La retraite constitue souvent l’une des premières préoccupations des consultants travaillant plusieurs années hors de France.
Pendant un détachement, les cotisations continuent d’alimenter les régimes français de retraite comme si le salarié travaillait sur le territoire national.
En expatriation, la situation devient plus complexe. Les cotisations alimentent généralement le régime local. Selon le pays, une convention bilatérale peut permettre de prendre en compte les périodes travaillées pour éviter une perte de droits. En l’absence d’accord entre les deux États, certains consultants choisissent de cotiser volontairement auprès d’organismes français afin de limiter les interruptions de carrière.
L’assurance chômage peut également faire l’objet d’un traitement particulier.

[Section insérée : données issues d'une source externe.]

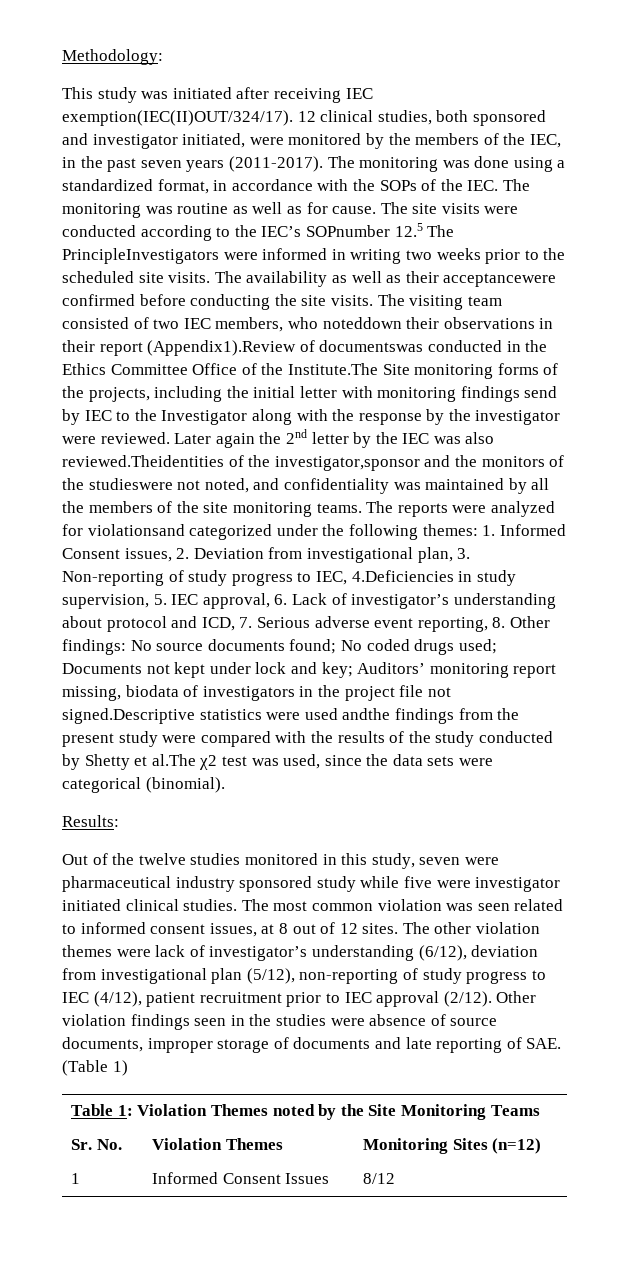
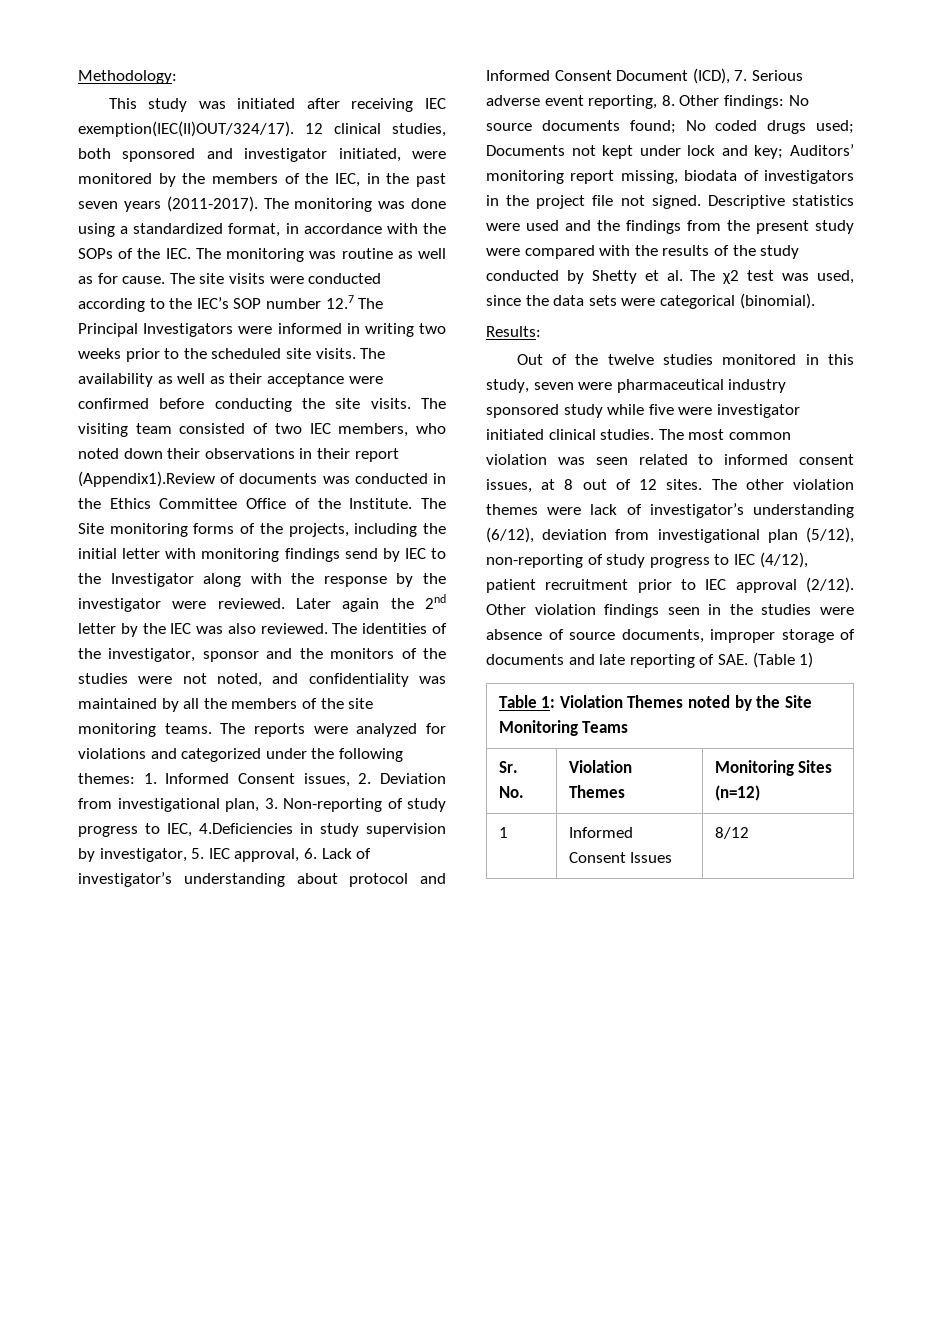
- The site visits were conducted according to the IEC’s SOPnumber 12.5 The PrincipleInvestigators were informed in writing two weeks prior to the scheduled site visits.
+ The site visits were conducted according to the IEC’s SOP number 12.7 The Principal Investigators were informed in writing two weeks prior to the scheduled site visits.
- The availability as well as their acceptancewere confirmed before conducting the site visits.
+ The availability as well as their acceptance were confirmed before conducting the site visits.
- The visiting team consisted of two IEC members, who noteddown their observations in their report (Appendix1).Review of documentswas conducted in the Ethics Committee Office of the Institute.The Site monitoring forms of the projects, including the initial letter with monitoring findings send by IEC to the Investigator along with the response by the investigator were reviewed.
+ The visiting team consisted of two IEC members, who noted down their observations in their report (Appendix1).Review of documents was conducted in the Ethics Committee Office of the Institute. The Site monitoring forms of the projects, including the initial letter with monitoring findings send by IEC to the Investigator along with the response by the investigator were reviewed.
- Later again the 2nd letter by the IEC was also reviewed.Theidentities of the investigator,sponsor and the monitors of the studieswere not noted, and confidentiality was maintained by all the members of the site monitoring teams.
+ Later again the 2nd letter by the IEC was also reviewed. The identities of the investigator, sponsor and the monitors of the studies were not noted, and confidentiality was maintained by all the members of the site monitoring teams.
- The reports were analyzed for violationsand categorized under the following themes:
+ The reports were analyzed for violations and categorized under the following themes:
- 1. Informed Consent issues, 2. Deviation from investigational plan, 3. Non-reporting of study progress to IEC, 4.Deficiencies in study supervision, 5. IEC approval, 6. Lack of investigator’s understanding about protocol and ICD, 7. Serious adverse event reporting, 8. Other findings:
+ 1. Informed Consent issues, 2. Deviation from investigational plan, 3. Non-reporting of study progress to IEC, 4.Deficiencies in study supervision by investigator, 5. IEC approval, 6. Lack of investigator’s understanding about protocol and Informed Consent Document (ICD), 7. Serious adverse event reporting, 8. Other findings:
- Auditors’ monitoring report missing, biodata of investigators in the project file not signed.Descriptive statistics were used andthe findings from the present study were compared with the results of the study conducted by Shetty et al.The χ2 test was used, since the data sets were categorical (binomial).
+ Auditors’ monitoring report missing, biodata of investigators in the project file not signed. Descriptive statistics were used and the findings from the present study were compared with the results of the study conducted by Shetty et al. The χ2 test was used, since the data sets were categorical (binomial).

Certaines sociétés de portage proposent des dispositifs complémentaires destinés à préserver cette protection lorsque la réglementation le permet.

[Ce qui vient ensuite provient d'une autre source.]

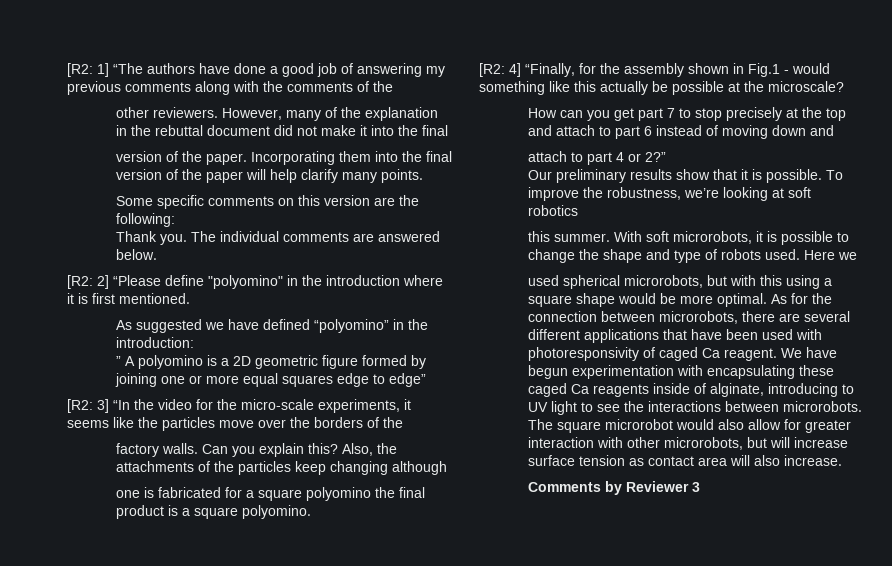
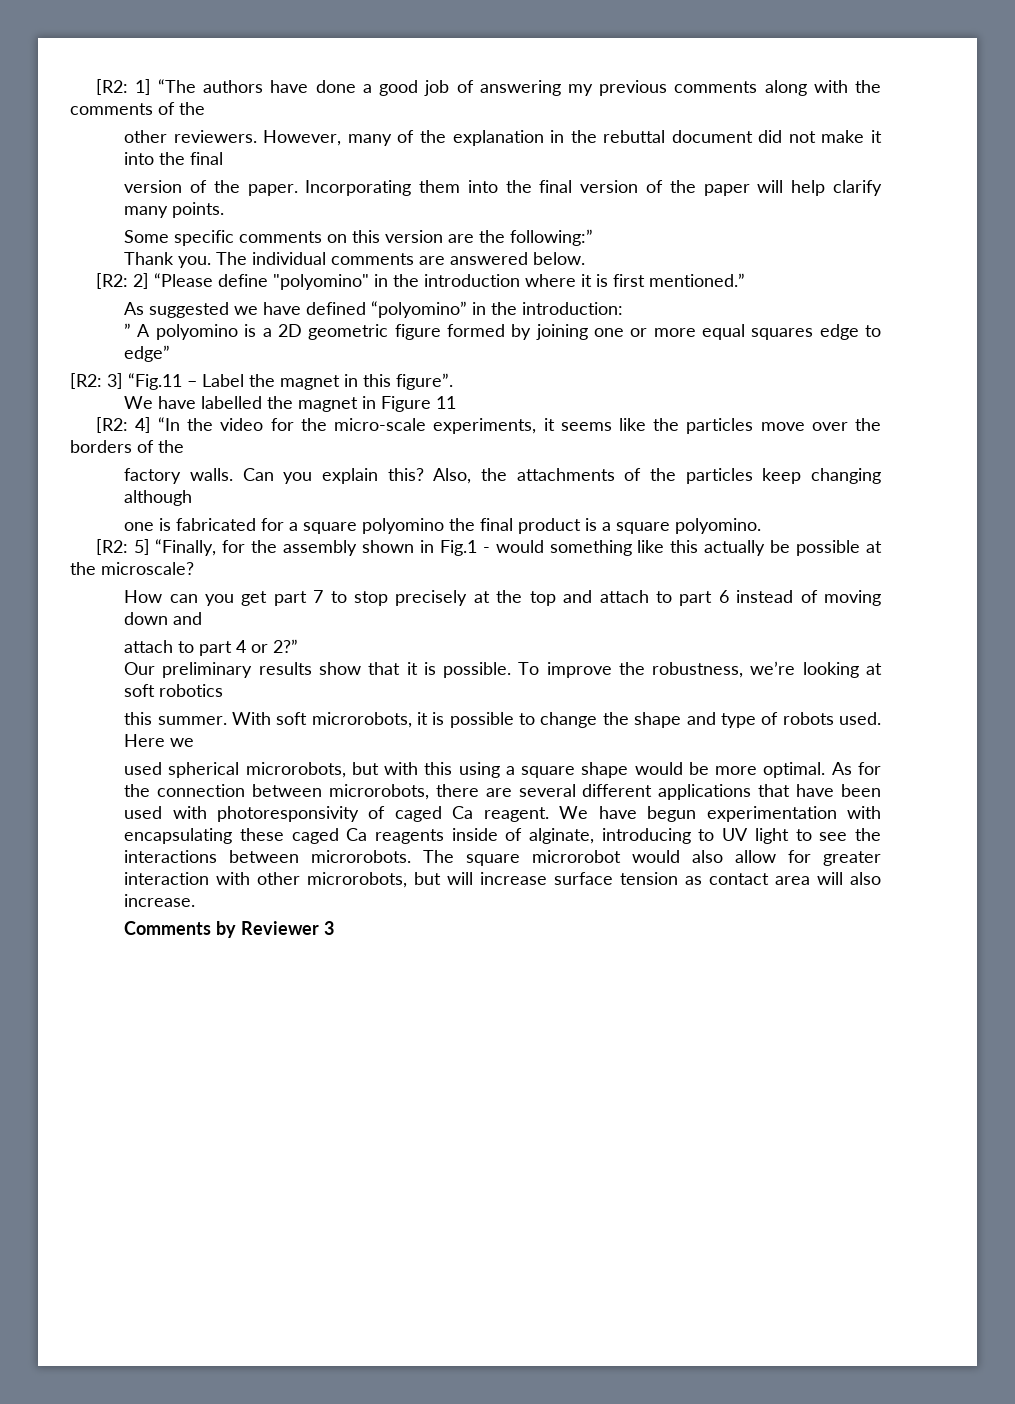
- Some specific comments on this version are the following:
+ Some specific comments on this version are the following:”
- [R2: 2] “Please define "polyomino" in the introduction where it is first mentioned.
+ [R2: 2] “Please define "polyomino" in the introduction where it is first mentioned.”
- [R2: 3] “In the video for the micro-scale experiments, it seems like the particles move over the borders of the
+ [R2: 3] “Fig.11 – Label the magnet in this figure”.
+ We have labelled the magnet in Figure 11
+ [R2: 4] “In the video for the micro-scale experiments, it seems like the particles move over the borders of the
- [R2: 4] “Finally, for the assembly shown in Fig.1 - would something like this actually be possible at the microscale?
+ [R2: 5] “Finally, for the assembly shown in Fig.1 - would something like this actually be possible at the microscale?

Plusieurs vérifications sont utiles avant un départ
Une mission internationale ne se limite pas à la signature d’un contrat commercial. Plusieurs éléments méritent d’être étudiés avant le départ afin d’éviter des difficultés plusieurs mois plus tard.
Il est notamment recommandé de vérifier :
- le statut retenu par la société de portage ;
- la convention de Sécurité sociale applicable entre la France et le pays concerné ;
- les garanties de santé incluses dans le contrat ;
- les modalités de cotisation retraite ;
- les assurances complémentaires éventuellement proposées ;
- la prise en charge des frais médicaux dans le pays de destination.
Un séjour dans un pays où les soins hospitaliers coûtent plusieurs dizaines de milliers d’euros peut rapidement révéler l’importance d’une couverture adaptée.
La durée de la mission influence directement les droits sociaux
Le fonctionnement de la protection sociale en portage salarial à l’étranger dépend avant tout du cadre juridique retenu. Un consultant envoyé quelques mois chez un client européen conserve généralement la protection du régime français grâce au détachement. À l’inverse, une installation durable conduit souvent à relever du système social local, avec la possibilité d’ajouter des dispositifs comme la Caisse des Français de l’Étranger ou une assurance internationale.
Avant toute mission, il reste préférable de demander à la société de portage un récapitulatif précis des cotisations, des garanties incluses et des droits maintenus. Cette vérification évite de découvrir, une fois installé à l’étranger, qu’une partie de la couverture sociale ne correspond pas aux attentes initiales.